▶ EXERCISE GOAL: Write out, word for word, only the lines from the one with "(1171, 213) none" to the end of the data below.

[THE RECORDS]

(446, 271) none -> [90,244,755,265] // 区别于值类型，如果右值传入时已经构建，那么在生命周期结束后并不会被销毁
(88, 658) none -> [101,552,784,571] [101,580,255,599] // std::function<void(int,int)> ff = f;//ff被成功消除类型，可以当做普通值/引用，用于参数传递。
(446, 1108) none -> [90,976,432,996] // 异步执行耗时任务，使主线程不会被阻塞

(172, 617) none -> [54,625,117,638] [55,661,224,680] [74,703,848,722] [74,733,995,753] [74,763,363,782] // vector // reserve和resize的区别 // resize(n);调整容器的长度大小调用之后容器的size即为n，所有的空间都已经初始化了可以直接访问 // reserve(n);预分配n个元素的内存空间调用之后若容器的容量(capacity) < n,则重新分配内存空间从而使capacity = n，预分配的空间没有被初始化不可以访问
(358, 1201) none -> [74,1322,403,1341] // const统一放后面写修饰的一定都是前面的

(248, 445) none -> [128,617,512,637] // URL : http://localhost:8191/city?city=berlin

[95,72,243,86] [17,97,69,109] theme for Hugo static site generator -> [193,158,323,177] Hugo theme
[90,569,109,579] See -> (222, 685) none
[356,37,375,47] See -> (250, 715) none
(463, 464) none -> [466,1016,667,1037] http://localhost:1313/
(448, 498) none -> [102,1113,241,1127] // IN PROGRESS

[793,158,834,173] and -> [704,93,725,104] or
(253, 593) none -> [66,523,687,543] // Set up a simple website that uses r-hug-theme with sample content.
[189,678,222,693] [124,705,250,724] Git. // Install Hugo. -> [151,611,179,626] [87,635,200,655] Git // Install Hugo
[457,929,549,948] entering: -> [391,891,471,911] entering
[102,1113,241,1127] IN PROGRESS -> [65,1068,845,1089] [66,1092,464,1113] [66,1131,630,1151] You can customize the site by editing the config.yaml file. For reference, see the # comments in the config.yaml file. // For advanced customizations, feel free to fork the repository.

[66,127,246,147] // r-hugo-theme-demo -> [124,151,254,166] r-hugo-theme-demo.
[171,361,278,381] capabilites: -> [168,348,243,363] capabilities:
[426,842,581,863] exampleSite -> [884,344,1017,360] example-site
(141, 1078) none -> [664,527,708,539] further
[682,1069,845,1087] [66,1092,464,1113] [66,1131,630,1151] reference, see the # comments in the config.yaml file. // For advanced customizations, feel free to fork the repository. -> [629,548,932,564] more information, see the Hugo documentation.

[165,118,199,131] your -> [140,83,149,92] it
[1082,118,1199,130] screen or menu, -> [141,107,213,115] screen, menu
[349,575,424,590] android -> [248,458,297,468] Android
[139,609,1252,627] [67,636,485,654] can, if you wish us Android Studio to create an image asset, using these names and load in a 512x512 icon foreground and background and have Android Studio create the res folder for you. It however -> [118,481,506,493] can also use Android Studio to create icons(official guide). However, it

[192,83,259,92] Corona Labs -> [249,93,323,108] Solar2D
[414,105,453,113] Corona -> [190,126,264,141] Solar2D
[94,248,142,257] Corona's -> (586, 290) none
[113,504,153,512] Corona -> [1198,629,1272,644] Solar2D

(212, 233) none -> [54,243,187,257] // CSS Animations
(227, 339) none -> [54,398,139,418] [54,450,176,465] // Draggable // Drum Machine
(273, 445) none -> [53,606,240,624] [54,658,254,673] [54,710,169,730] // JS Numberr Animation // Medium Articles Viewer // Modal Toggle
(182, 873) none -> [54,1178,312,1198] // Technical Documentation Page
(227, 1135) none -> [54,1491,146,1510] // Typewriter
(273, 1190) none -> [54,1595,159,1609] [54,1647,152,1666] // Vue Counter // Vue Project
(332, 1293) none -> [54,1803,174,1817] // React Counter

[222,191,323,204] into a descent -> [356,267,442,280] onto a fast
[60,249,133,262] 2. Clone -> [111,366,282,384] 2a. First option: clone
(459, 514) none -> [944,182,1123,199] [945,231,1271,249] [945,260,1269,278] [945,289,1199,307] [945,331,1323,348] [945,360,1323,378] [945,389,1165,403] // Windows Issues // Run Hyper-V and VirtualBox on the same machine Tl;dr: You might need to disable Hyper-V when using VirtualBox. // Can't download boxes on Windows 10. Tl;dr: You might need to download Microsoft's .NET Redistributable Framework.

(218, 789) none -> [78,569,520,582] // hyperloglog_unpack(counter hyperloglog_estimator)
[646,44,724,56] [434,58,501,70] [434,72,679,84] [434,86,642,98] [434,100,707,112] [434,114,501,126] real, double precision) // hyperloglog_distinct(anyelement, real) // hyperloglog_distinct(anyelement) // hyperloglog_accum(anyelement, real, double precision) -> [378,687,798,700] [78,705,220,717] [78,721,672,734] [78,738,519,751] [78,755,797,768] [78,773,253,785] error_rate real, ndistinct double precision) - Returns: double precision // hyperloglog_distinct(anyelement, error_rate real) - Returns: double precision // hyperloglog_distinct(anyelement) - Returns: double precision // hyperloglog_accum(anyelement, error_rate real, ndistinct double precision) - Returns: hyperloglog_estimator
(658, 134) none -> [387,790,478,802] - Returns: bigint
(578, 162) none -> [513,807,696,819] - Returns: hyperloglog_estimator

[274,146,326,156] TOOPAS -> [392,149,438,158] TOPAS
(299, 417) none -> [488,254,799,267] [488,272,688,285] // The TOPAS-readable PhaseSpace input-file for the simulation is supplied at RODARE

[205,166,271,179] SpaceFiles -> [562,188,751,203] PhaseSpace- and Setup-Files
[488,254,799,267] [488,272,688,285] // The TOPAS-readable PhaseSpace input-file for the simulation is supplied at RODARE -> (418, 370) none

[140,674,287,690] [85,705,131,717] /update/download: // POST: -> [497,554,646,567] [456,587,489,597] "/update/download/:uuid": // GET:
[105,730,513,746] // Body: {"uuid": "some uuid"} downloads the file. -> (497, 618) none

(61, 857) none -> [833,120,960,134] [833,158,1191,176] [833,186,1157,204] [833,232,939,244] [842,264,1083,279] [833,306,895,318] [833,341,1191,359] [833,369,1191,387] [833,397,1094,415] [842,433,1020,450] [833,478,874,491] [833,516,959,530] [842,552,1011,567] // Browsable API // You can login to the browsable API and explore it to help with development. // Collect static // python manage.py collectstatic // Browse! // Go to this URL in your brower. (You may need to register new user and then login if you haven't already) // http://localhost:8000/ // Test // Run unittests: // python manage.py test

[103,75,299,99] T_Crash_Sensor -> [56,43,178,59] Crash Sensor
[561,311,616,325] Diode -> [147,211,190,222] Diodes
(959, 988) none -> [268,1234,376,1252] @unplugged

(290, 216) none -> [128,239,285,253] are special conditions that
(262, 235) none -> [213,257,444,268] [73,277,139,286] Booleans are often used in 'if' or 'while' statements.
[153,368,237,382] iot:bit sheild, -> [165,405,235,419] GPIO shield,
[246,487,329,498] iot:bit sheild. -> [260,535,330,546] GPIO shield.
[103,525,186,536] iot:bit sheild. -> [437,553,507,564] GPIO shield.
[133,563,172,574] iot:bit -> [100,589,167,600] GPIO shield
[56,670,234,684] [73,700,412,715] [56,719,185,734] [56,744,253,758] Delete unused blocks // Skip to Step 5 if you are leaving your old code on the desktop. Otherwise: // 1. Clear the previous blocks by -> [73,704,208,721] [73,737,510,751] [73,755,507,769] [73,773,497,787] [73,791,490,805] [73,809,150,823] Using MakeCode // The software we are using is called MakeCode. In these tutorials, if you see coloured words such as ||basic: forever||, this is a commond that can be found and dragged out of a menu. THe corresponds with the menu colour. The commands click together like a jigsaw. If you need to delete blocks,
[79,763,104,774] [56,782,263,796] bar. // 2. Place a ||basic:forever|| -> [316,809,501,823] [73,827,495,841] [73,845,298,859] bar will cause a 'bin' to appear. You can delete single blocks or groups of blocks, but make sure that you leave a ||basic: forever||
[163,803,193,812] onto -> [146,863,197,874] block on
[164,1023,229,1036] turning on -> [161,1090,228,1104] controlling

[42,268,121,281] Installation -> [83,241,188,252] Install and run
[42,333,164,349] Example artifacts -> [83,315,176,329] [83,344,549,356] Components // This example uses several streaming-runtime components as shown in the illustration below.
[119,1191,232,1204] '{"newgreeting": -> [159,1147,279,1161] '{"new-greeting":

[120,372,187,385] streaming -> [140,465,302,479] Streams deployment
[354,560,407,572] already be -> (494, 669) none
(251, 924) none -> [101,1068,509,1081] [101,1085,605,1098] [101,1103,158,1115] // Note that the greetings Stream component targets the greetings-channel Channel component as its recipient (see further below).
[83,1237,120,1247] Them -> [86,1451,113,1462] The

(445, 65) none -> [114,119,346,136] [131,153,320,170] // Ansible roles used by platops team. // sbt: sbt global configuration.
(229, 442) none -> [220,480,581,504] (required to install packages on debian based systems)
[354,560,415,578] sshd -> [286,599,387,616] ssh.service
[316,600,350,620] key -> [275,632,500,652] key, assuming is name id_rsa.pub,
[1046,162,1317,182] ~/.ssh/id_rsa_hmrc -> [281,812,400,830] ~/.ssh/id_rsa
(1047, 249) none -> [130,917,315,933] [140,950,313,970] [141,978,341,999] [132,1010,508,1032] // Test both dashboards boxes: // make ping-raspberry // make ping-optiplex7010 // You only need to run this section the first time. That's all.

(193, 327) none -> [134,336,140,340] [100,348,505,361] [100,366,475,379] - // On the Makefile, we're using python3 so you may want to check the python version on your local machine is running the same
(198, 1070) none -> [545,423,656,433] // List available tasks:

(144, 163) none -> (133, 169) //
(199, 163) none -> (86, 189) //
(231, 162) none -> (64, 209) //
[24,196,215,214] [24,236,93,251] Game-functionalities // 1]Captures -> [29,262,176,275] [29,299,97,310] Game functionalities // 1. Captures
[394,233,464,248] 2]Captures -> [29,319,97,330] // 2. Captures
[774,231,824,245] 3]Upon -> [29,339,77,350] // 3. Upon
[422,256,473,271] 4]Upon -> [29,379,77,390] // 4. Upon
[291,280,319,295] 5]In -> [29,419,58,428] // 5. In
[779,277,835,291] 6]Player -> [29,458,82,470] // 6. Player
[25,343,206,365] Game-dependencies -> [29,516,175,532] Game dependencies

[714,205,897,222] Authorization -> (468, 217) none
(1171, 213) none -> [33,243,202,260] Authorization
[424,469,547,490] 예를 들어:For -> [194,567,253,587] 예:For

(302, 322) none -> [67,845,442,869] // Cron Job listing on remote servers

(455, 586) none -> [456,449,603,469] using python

[/THE RECORDS]

▶ YOUR SOLUTION:
(1171, 213) none -> [33,243,202,260] Authorization
[424,469,547,490] 예를 들어:For -> [194,567,253,587] 예:For

(302, 322) none -> [67,845,442,869] // Cron Job listing on remote servers

(455, 586) none -> [456,449,603,469] using python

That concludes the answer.